** WHAT THE TASK ASKS **
Scan the entries below, and for each line that includes the word "left", make a copy.

(Data items)
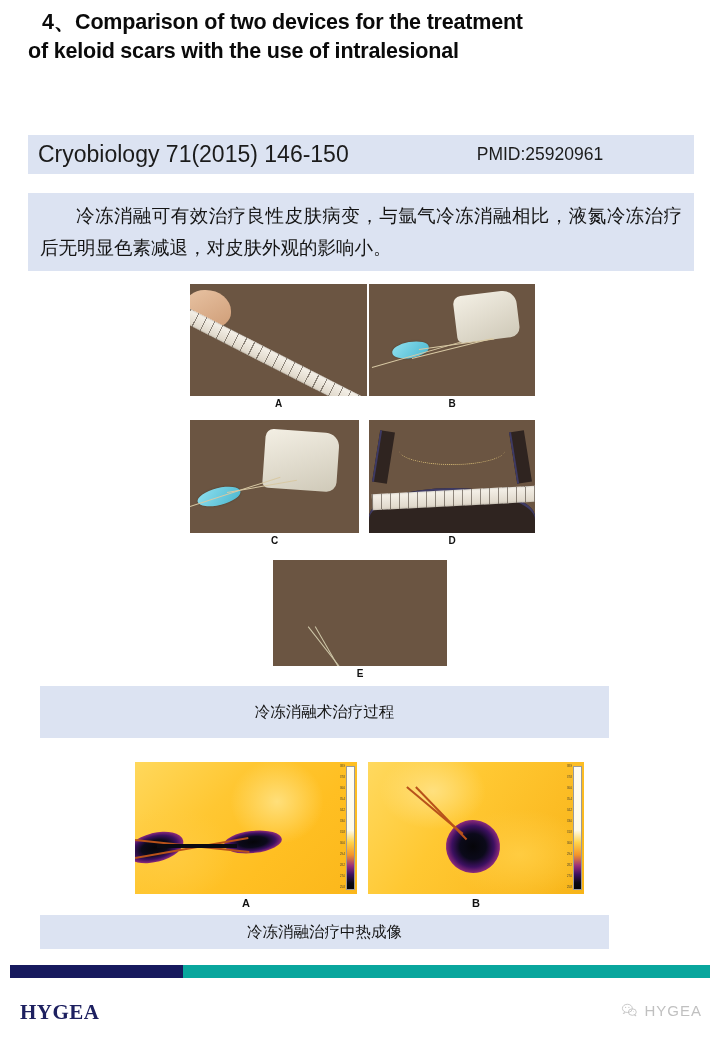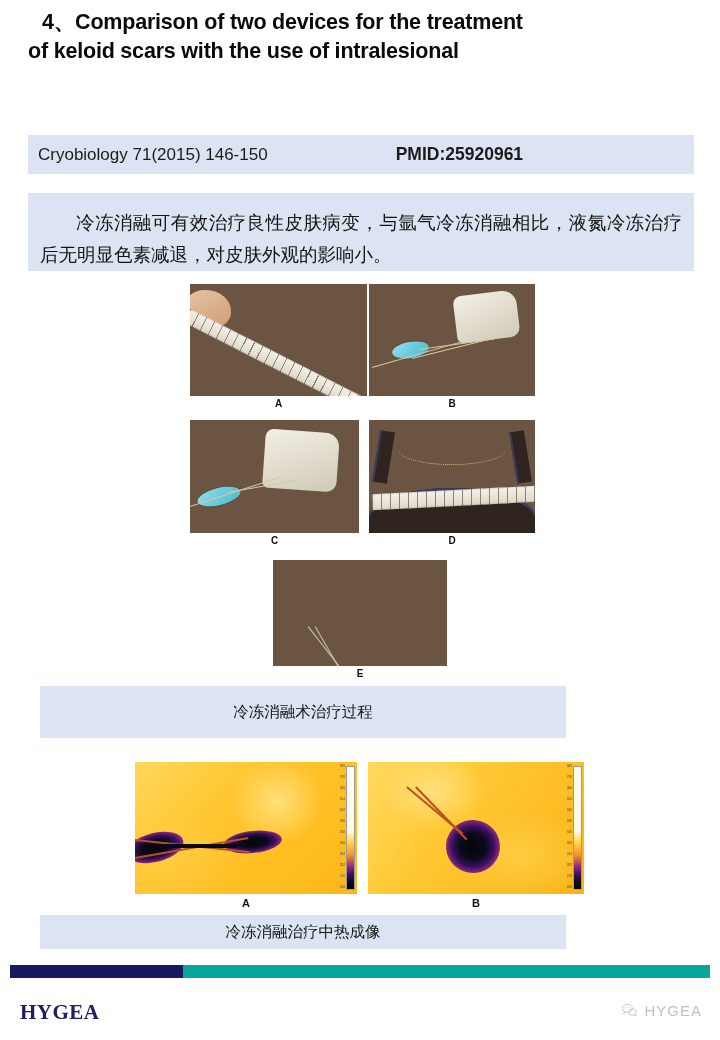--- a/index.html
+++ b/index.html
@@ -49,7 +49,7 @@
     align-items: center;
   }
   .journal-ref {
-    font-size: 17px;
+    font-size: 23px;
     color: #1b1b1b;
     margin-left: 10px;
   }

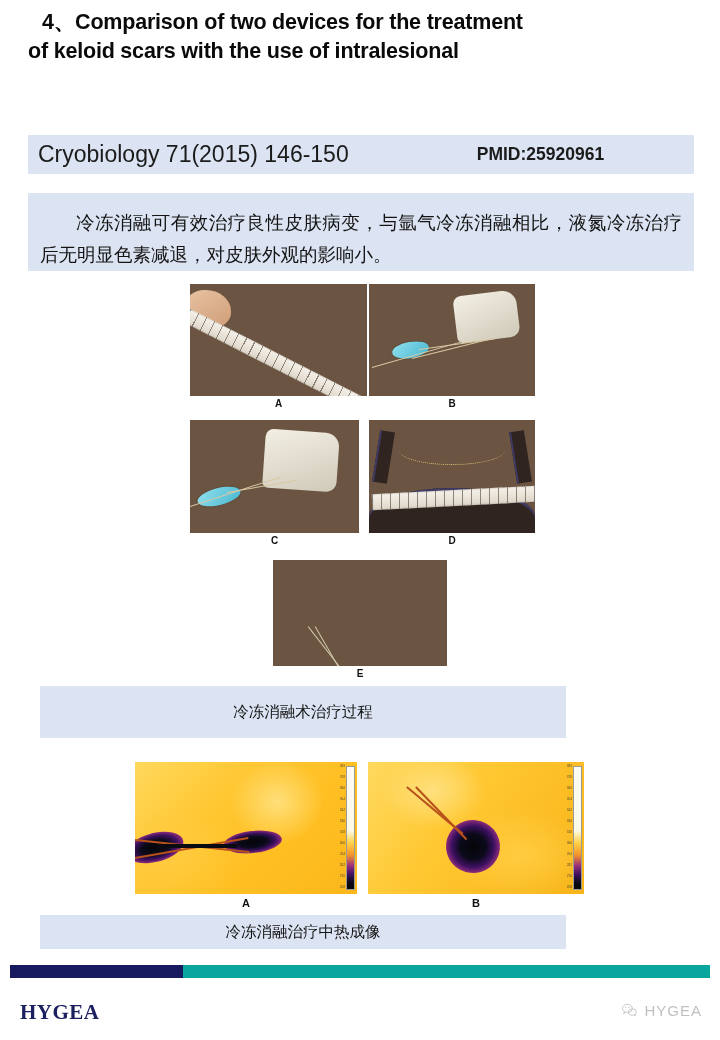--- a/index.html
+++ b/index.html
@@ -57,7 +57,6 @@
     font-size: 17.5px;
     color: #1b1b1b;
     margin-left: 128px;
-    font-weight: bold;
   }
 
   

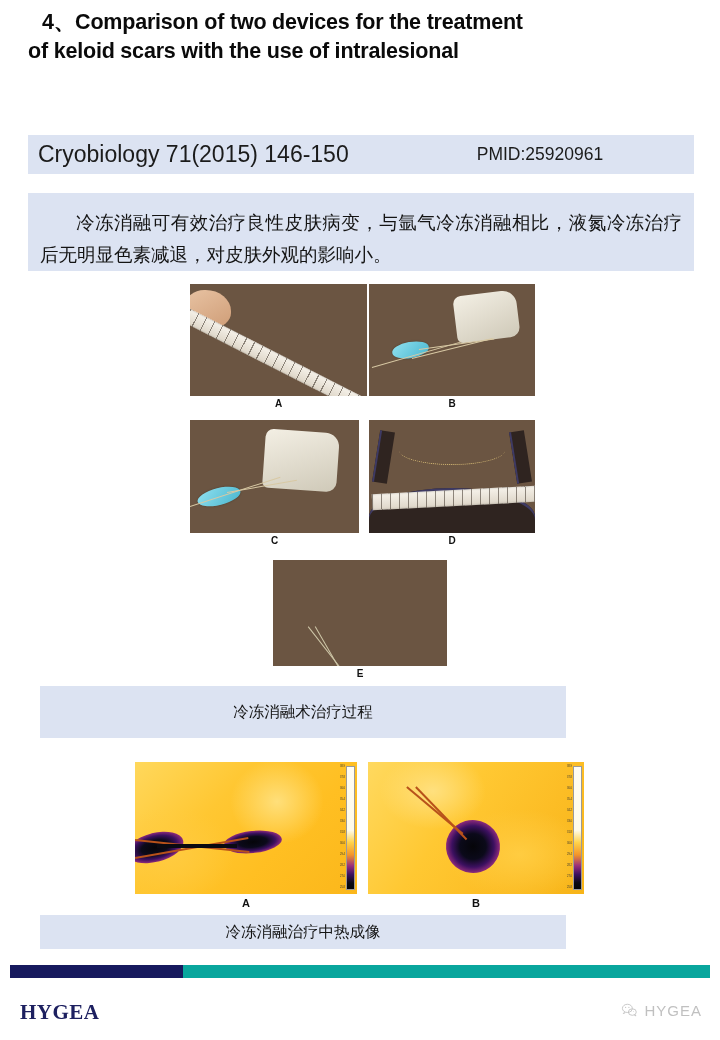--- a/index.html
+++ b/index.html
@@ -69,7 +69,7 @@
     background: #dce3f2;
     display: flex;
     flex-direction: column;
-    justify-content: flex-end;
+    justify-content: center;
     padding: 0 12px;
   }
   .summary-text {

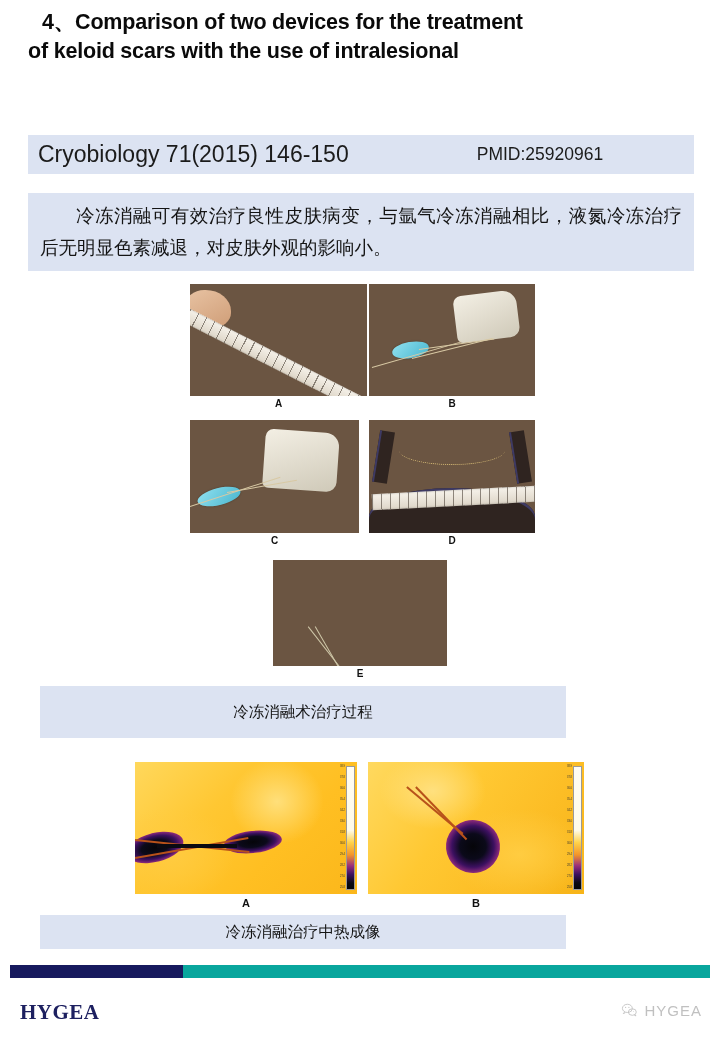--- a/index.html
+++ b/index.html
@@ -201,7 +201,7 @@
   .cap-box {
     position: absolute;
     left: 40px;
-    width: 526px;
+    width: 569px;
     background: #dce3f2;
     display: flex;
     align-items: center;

--

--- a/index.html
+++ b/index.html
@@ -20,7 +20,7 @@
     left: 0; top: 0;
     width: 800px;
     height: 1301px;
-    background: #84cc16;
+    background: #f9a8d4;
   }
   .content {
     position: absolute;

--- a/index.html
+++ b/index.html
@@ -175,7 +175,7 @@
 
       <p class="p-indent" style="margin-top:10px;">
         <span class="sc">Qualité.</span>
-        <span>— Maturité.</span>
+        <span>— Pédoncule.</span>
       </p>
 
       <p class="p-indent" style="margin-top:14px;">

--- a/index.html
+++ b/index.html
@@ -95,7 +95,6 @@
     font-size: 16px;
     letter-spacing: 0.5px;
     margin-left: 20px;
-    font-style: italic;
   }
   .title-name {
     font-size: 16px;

--

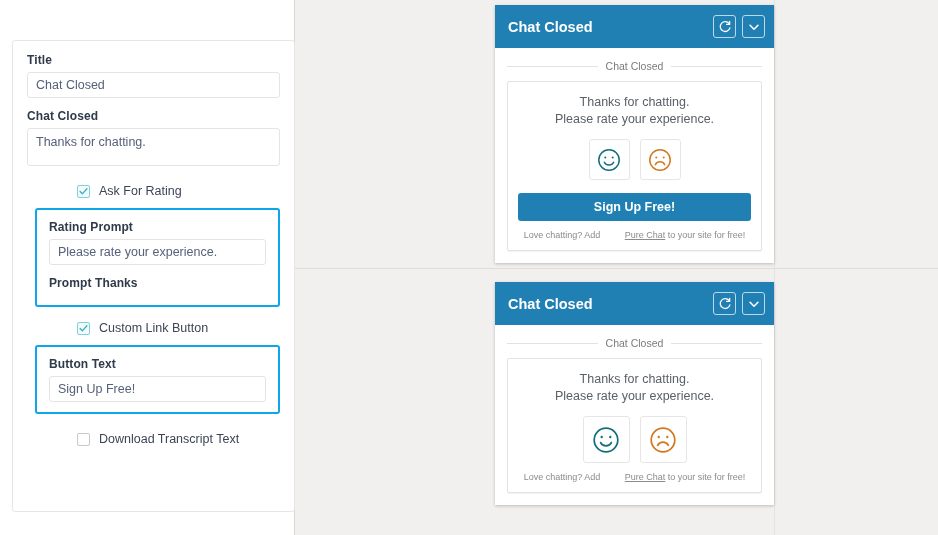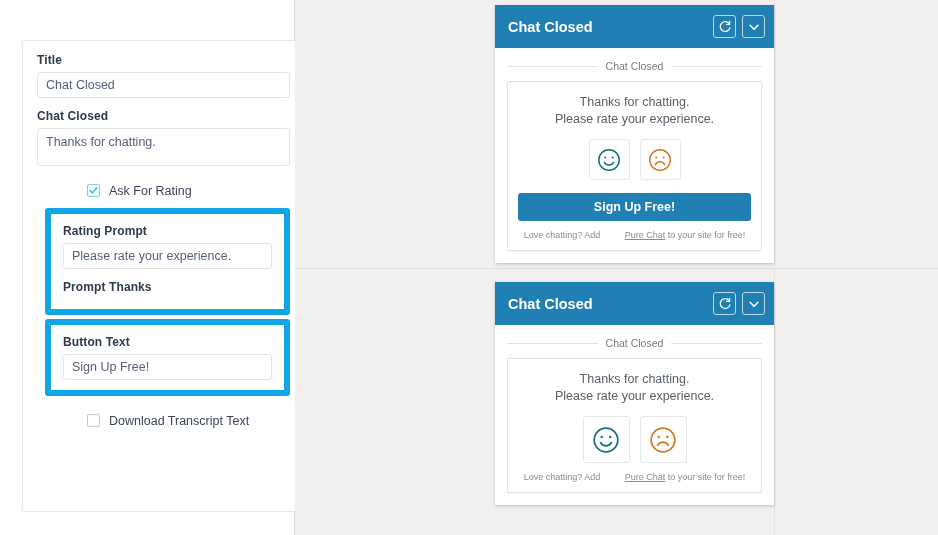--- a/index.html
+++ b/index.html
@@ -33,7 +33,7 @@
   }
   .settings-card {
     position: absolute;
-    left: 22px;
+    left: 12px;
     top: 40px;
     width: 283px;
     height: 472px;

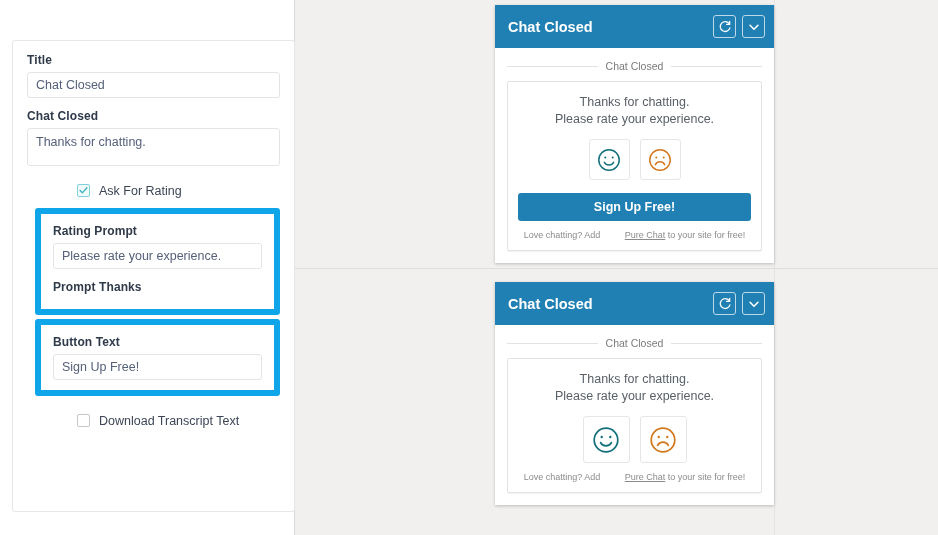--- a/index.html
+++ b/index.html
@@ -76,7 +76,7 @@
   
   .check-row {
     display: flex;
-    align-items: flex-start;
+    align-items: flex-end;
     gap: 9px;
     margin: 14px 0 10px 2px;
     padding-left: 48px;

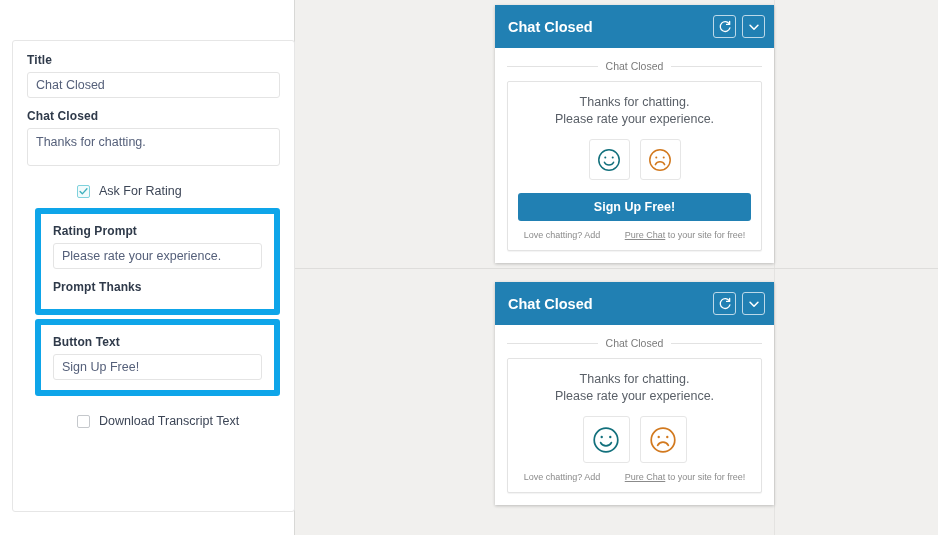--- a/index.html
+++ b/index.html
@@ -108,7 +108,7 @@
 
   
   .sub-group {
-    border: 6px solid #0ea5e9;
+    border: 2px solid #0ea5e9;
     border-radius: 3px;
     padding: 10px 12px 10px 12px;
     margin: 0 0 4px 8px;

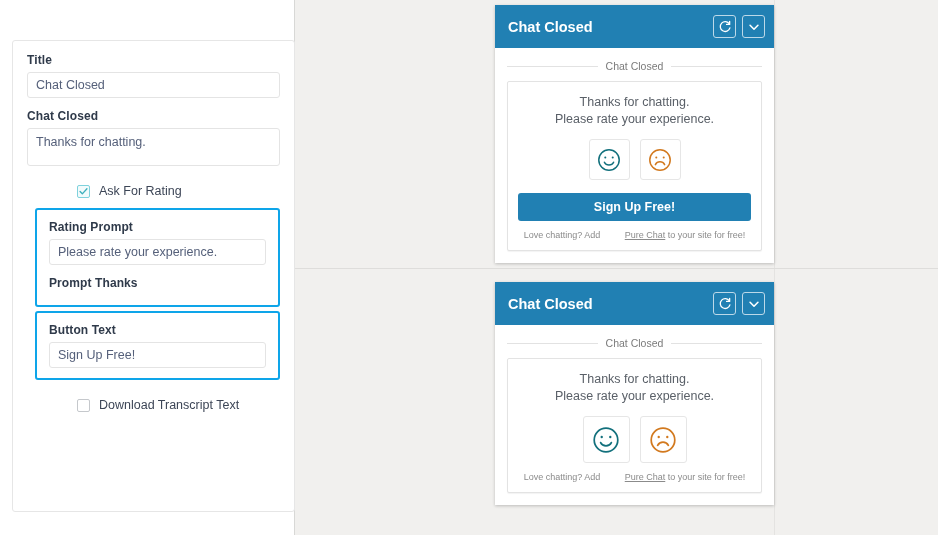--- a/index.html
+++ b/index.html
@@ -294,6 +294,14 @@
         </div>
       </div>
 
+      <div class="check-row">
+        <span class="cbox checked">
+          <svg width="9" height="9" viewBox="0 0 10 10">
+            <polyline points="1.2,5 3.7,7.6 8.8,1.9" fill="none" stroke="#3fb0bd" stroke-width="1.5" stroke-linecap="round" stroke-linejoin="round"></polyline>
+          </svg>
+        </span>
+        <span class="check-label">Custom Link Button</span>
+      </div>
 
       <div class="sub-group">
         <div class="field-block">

** OUTPUT OF THE EXERCISE **
     margin-left: 10px;
     margin-left: 128px;
     left: 40px;
     left: 0; top: 0;
     margin-left: 20px;
-    left: 22px;
+    left: 12px;
     padding-left: 48px;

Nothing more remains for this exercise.